# Signed number representations

ways of representing signed integers in bits: ones' complement, two's complement, sign-and-magnitude, etc.

Signed Number representations are used to solve the problem of representing negative integers in binary. The problem of trying to store the negative sign (−) of a binary number is that there are no states left to use with which to represent the negative assignment. It is not possible to just use 'off' for minus and 'on' for plus because the computer would have no way of knowing whether it was a digit or a sign.

To overcome this issue computer designers invented two methods for storing negative binary numbers: sign-and-magnitude and 2's complement. These produce alternative representations for signed numbers.

## Sign-and-magnitude

Sign and Magnitude works by changing the most significant bit (MSB - the first digit) to a 1 if the number is negative, and reduce the number by one, for example:

0000 0010 (2)

will become...

1000 0010 (-2)

This method of storing negative binary numbers does not work because:

• Binary arithmetic won't work.
• We must first know which storage mechanism the compiler of a particular language uses.

## 1's complement

1's Complement works by swapping 1s for 0s and the 0s for 1s for example:

0000 0010 (2)

will become...

1111 1101 (-2)

Much like the sign-and-magnitude method this is easily defined as a negative number because its most significant bit is 1

## 2's complement

2's Complement is a more difficult way of storing negatives.
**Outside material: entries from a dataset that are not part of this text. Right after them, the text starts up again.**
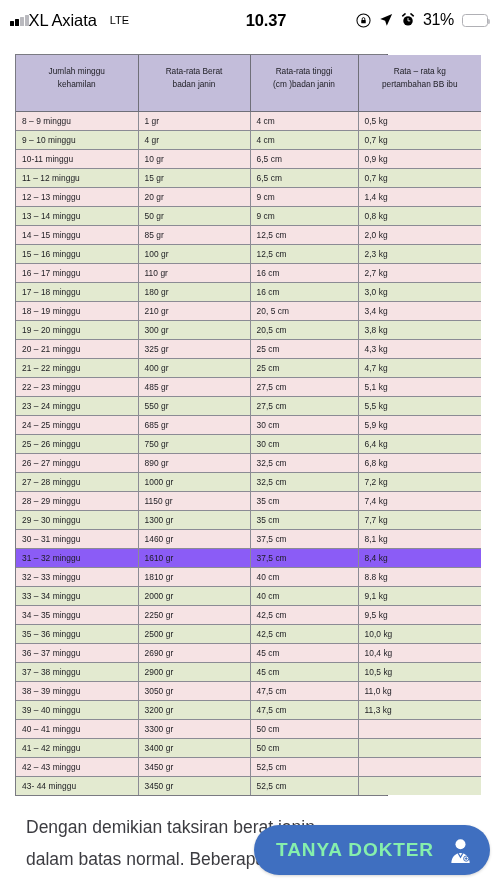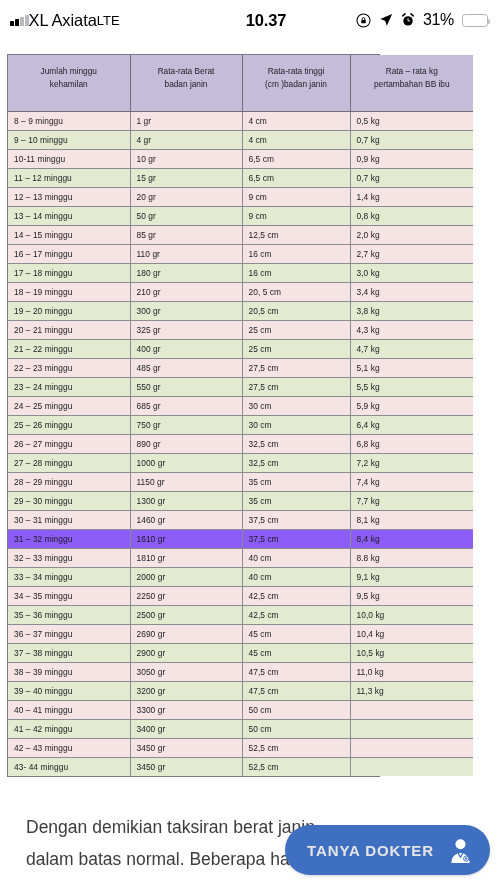--- a/index.html
+++ b/index.html
@@ -29,7 +29,7 @@
   .bars i:nth-child(3){ height:9px; }
   .bars i:nth-child(4){ height:11px; }
   .carrier{ font-size:16.5px; letter-spacing:-0.1px; }
-  .lte{ font-size:13px; margin-left:0; }
+  .lte{ font-size:11px; margin-left:13px; }
   .sb-center{
     position:absolute; left:0; right:0; top:0; bottom:0;
     display:flex; align-items:center; justify-content:center;

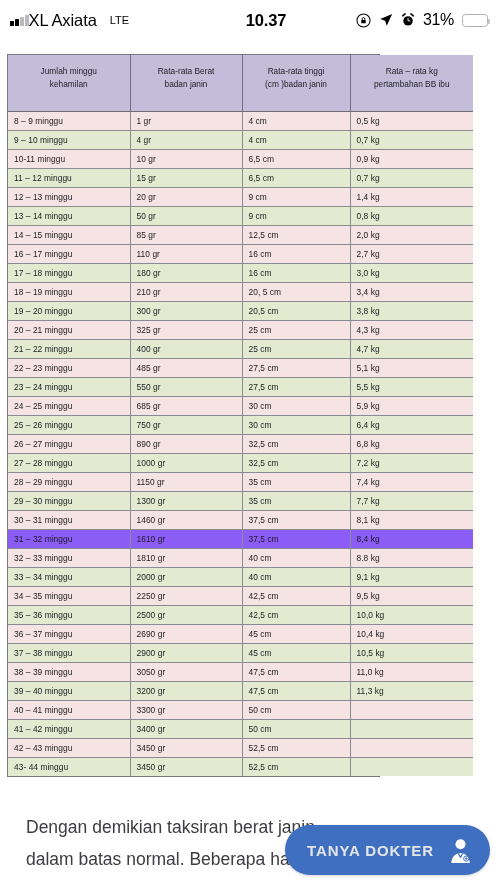--- a/index.html
+++ b/index.html
@@ -52,7 +52,7 @@
 
   
   .table-wrap{
-    position:absolute; left:7px; top:54px; width:373px;
+    position:absolute; left:15px; top:54px; width:373px;
     border:1px solid #7a7a82;
     border-right:2px solid #5d5d66;
   }

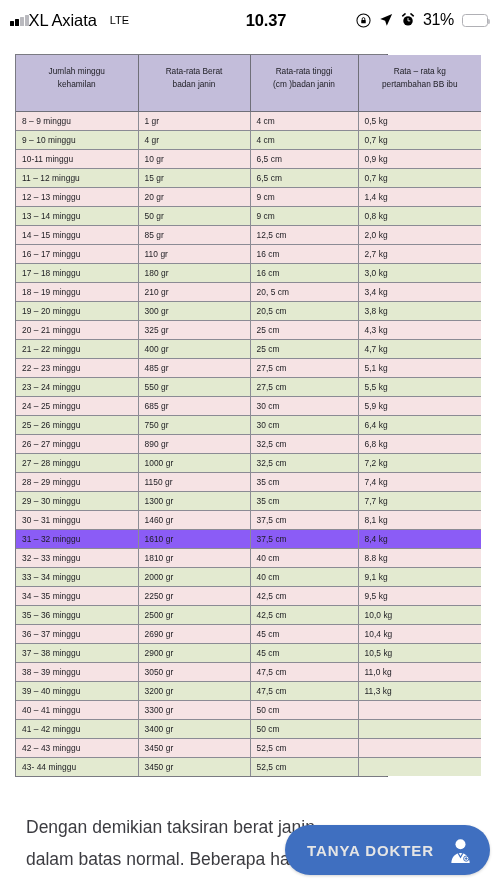--- a/index.html
+++ b/index.html
@@ -233,6 +233,12 @@
           <td>12,5 cm</td>
           <td>2,0 kg</td>
         </tr>
+        <tr class="green">
+          <td>15 – 16 minggu</td>
+          <td>100 gr</td>
+          <td>12,5 cm</td>
+          <td>2,3 kg</td>
+        </tr>
         <tr class="pink">
           <td>16 – 17 minggu</td>
           <td>110 gr</td>

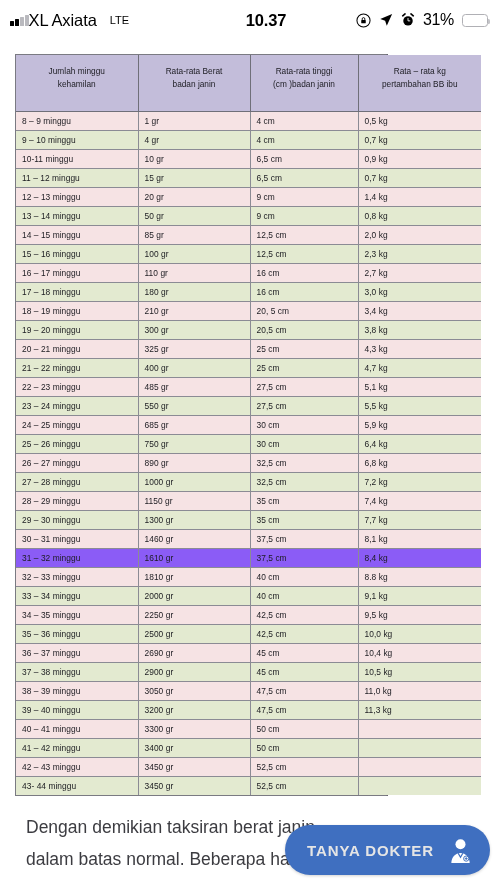--- a/index.html
+++ b/index.html
@@ -113,7 +113,7 @@
     cursor:pointer;
   }
   .cta-label{
-    color:#e5e5e5; font-size:15px; font-weight:bold; letter-spacing:0.9px;
+    color:#86efac; font-size:19px; font-weight:bold; letter-spacing:0.9px;
     white-space:nowrap;
   }
   .cta svg{ display:block; }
There are three steps for it:

1. Find the positive binary number (e.g. 8base 10 = 0000 1000base 2).
2. Swap the 1s for 0s and the 0s for 1s (e.g. 0000 1000base 2 becomes 1111 0111base 2).
This is known as "flipping the bits", or applying logical NOT to the original base 2 representation.
3. Add 1 (e.g. 1111 0111base 2 + 1base 2 = 1111 1000base 2).

This method is liked because:

• It's like sign and magnitude; a negative number starts with a 1 and a positive number starts with a 0.
• The binary arithmetic will work.
• There is only one value for 0 (0000 0000base 2).